▶ TASK INPUTS:

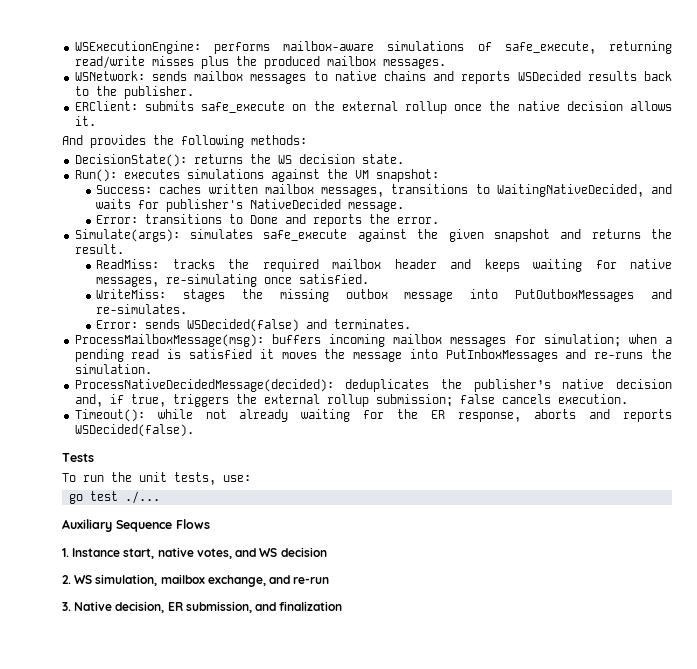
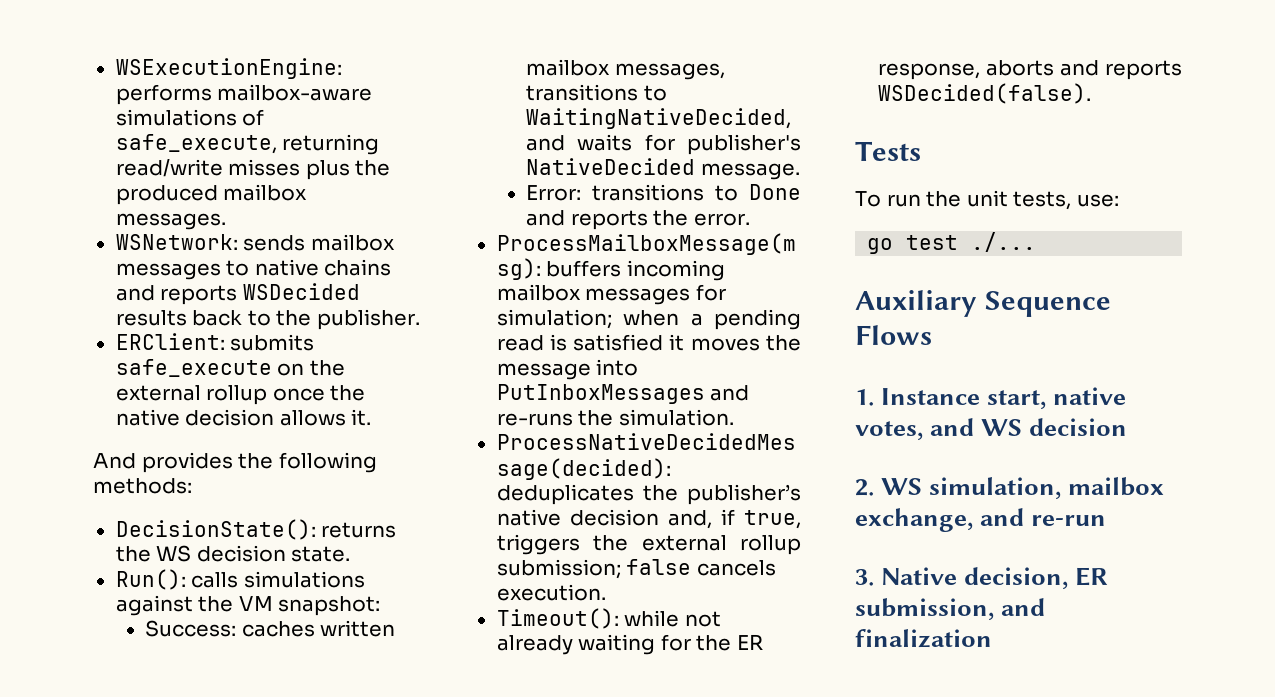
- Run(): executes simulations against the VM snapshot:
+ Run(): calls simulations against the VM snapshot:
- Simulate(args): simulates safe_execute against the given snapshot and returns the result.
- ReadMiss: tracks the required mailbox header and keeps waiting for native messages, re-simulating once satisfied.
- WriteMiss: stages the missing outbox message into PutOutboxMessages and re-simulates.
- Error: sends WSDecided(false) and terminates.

▶ EXERCISE: Please copy every line of the records above in which "simulates" appears.

▶ SOLVED PROBLEM:
- Simulate(args): simulates safe_execute against the given snapshot and returns the result.
- WriteMiss: stages the missing outbox message into PutOutboxMessages and re-simulates.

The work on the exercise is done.